The title “Et in Arcadia Ego” comes from Golub’s 1997 painting Time’s Up, in which the archaic Latin phrase is inscribed over an upturned skull. The Latin phrase is also commonly associated with a Baroque masterwork by Guercino (1591-1666), and the words ‘et in arcadia ego’ are typically translated to mean “I, too, am in Paradise,” with the I referring to death. Mortality was a recurring theme in the Baroque, despite the celebration and emphasis on splendor and magnificence. Much like now, it was a time of dramatic expression of emotional and sensory sensations in a time of secular changes in the order of society, as the temporal and religious powers oppressively responded to ongoing changes to their level of authority.
Golub’s work has always been rich with mythological allusions that reference contemporary societal and political themes. Through his use of scale and ambitious materials, his paintings aim for a stature akin to ancient bas-reliefs of historical narratives. However, in most of his scenes, the classical connotation of heroism is subverted, revealing the inner and external human drama behind each war, battle and combatant.
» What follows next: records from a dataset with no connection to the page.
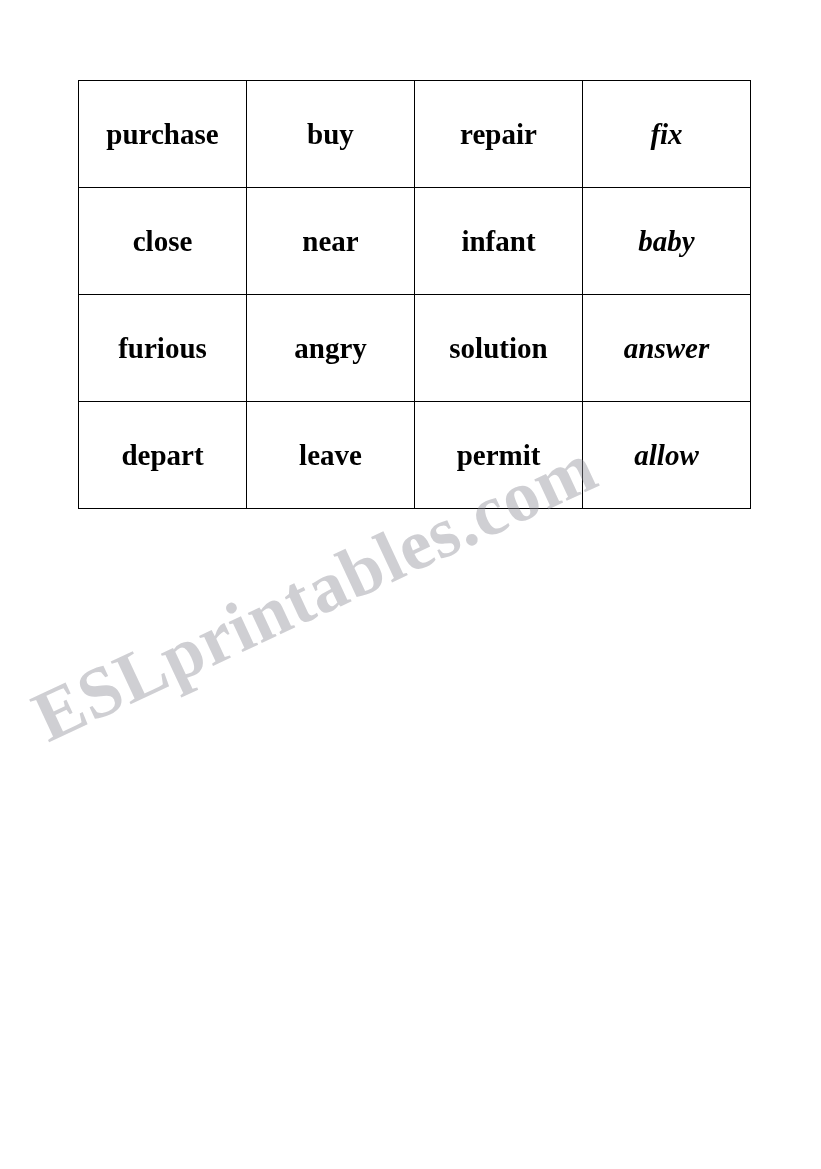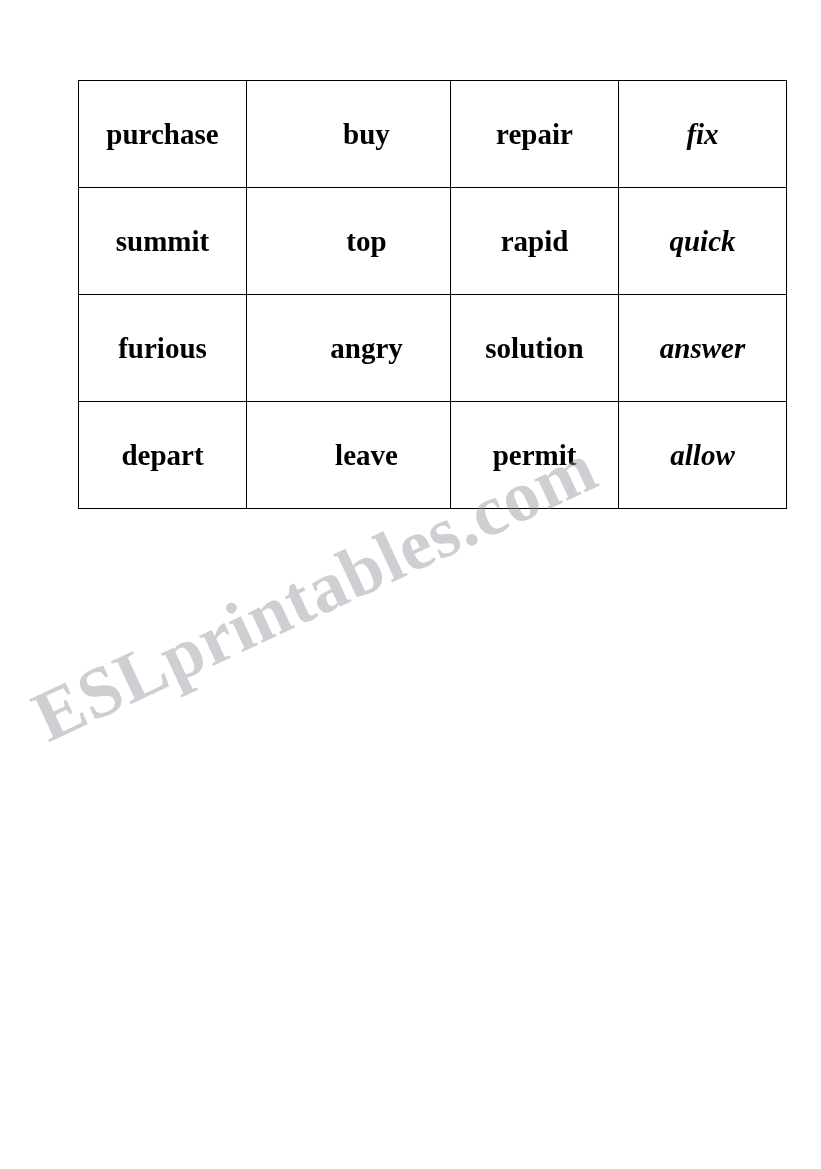--- a/index.html
+++ b/index.html
@@ -44,7 +44,7 @@
     padding: 0;
   }
   table.word-table td.col-0 { width: 167px; }
-  table.word-table td.col-1 { width: 167px; padding-left: 36px; }
+  table.word-table td.col-1 { width: 167px; }
   table.word-table td.col-2 { width: 167px; }
   table.word-table td.col-3 { width: 167px; font-style: italic; }
 

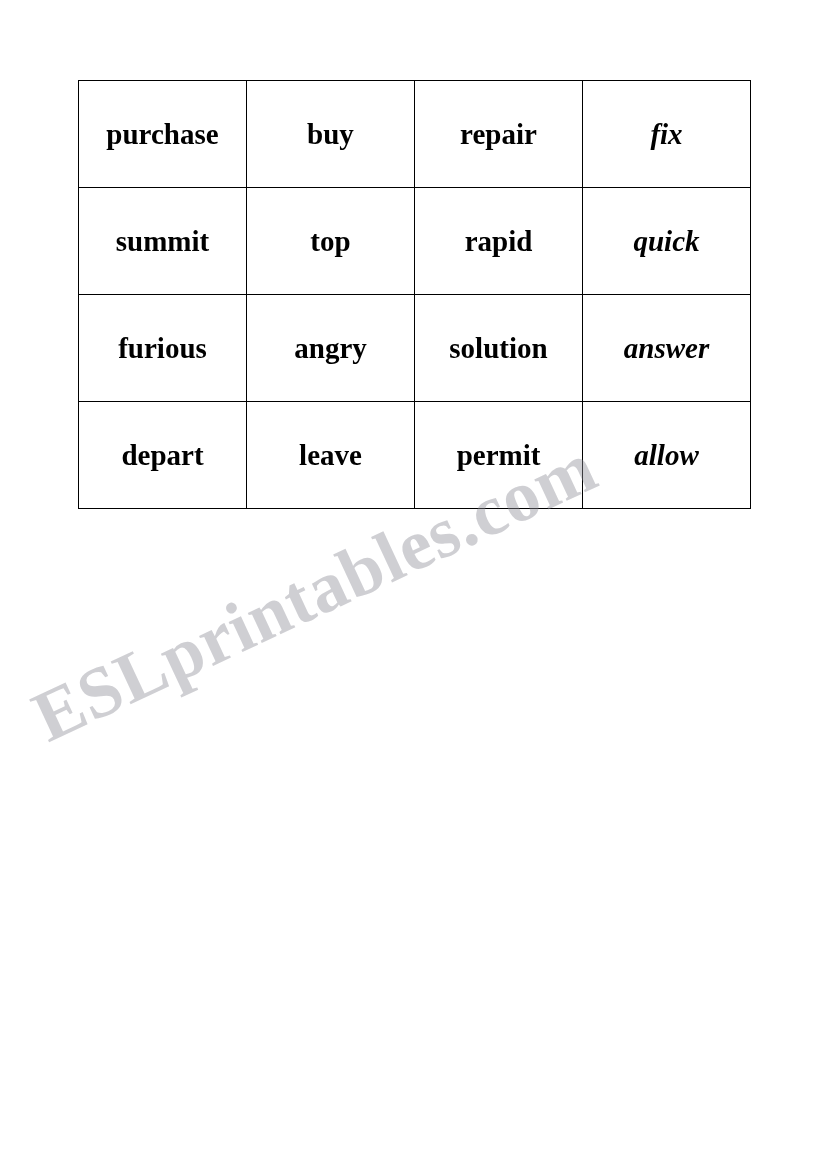--- a/index.html
+++ b/index.html
@@ -87,6 +87,12 @@
           <td class="col-3">fix</td>
         </tr>
         <tr>
+          <td class="col-0">close</td>
+          <td class="col-1">near</td>
+          <td class="col-2">infant</td>
+          <td class="col-3">baby</td>
+        </tr>
+        <tr>
           <td class="col-0">summit</td>
           <td class="col-1">top</td>
           <td class="col-2">rapid</td>

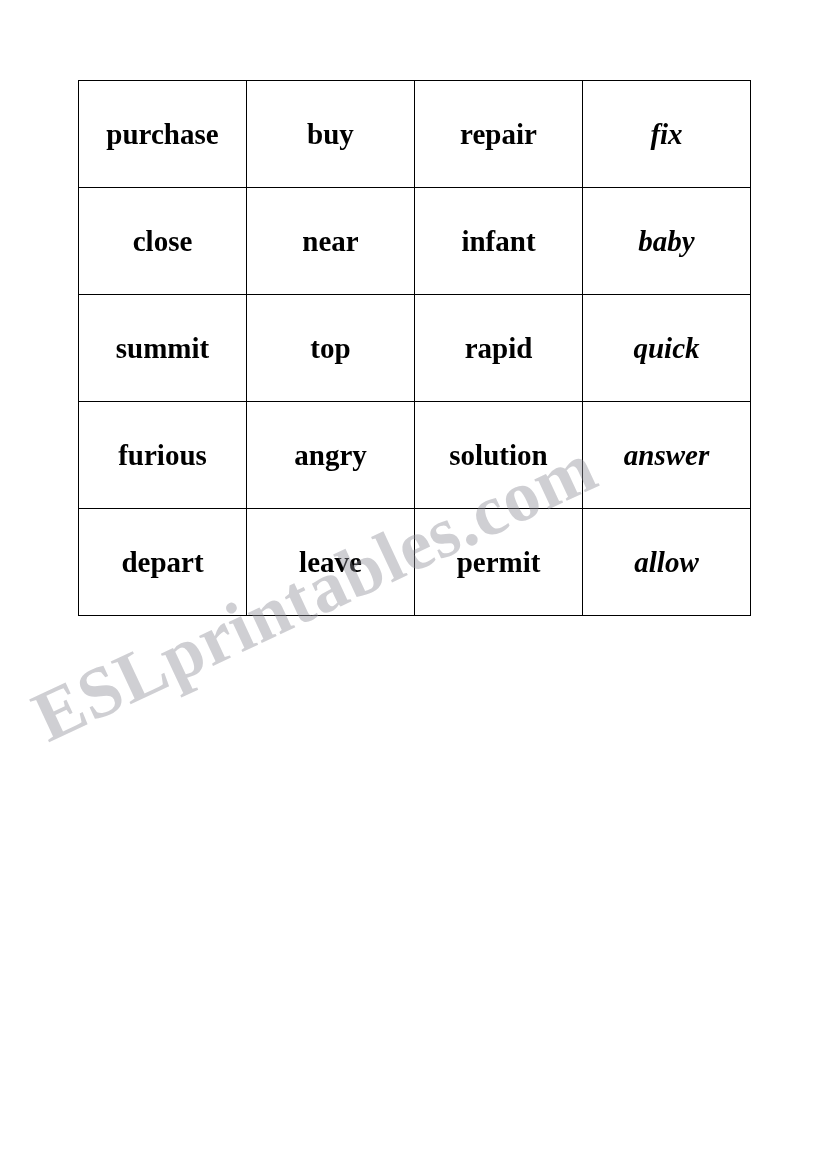--- a/index.html
+++ b/index.html
@@ -93,12 +93,6 @@
           <td class="col-3">baby</td>
         </tr>
         <tr>
-          <td class="col-0">summit</td>
-          <td class="col-1">top</td>
-          <td class="col-2">rapid</td>
-          <td class="col-3">quick</td>
-        </tr>
-        <tr>
           <td class="col-0">furious</td>
           <td class="col-1">angry</td>
           <td class="col-2">solution</td>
Golub lived in Italy for several years with his wife, artist Nancy Spero, spending time in Rome between 1959 and 1964. This period was highly formative for his work, as he was deeply inspired by the remnants of ancient culture around the country. He perceived the ancient Roman Empire as a “cosmopolitan urban culture under stress,” characterized by themes of authority and violence, where a more natural relationship with death was a daily experience. Many of Golub’s works reflect an attempt to recover messages from this glorious yet turbulent past, offering timeless metaphors and archetypes of human behavior across time and space. As a source of inspiration for his work, the artist also used to collect ephemera—from slogans, graffiti and tattoos to news photographs and other publicly available imagery—which later nourished his own compositions.
These “radical juxtapositions” and “proxy positionings” have long fueled Johnson’s interest in Golub’s work. Similarly, Johnson strives to archive materials and symbols from recent urban history, creating large-scale works that layer structures and meanings from various sources, using the potential of materials to serve as vessels for cultural memories and stories. “In looking back at the psychological condition of post-war sensibility, I think, as a contemporary African American artist, there are critical and philosophical parallels,” Johnson said in a statement. “I’m interestingly positioned to talk about the potentially transgressive and polarizing dynamic of experiencing a sense of tragedy while figuring out how to illustrate and navigate it.’
Golub foregrounded a relentless commitment to bearing historical witness within images and their remnants, elaborating on the collective historical traumas that tested humanity—such as the Holocaust, the U.S.’s use of the atomic bomb and the highly mediated abuses of the Vietnam War, as well as American interventions in South Africa and Central America in the 1980s.
Through what he describes as a “kaleidoscopic unpacking,” Johnson has selected works for the Hauser & Wirth show featuring individuals from different backgrounds, creating a transitional space where his art and Golub’s works intersect with those of artists who have similarly grappled with the horrors and anxieties of contemporary society.
Golub’s method of scraping and layering paint created something akin to the weathered surfaces of ancient frescoes and sculptures, suggesting both the passage of time and the persistence of violence throughout history. From this perspective, the choice to include artists such as Hammons, McClodden and Margolles was obvious, as they also applied this idea of human traces and cultural remains as a translation of collective traumas and its reading in the inner psychological dimension of the individuals, victims of broader societal and political systems.
What we can expect from the show is a series of powerful conversations aimed at broadening the understanding of Golub’s artistic and sociopolitical research and the extent of it in capturing the feelings of an entire historical age, often foreshadowing the continuation of this human drama in a new century.
“Et In Arcadia Ego,” curated by Rashid Johnson, opens at Hauser & Wirth New York on September 5.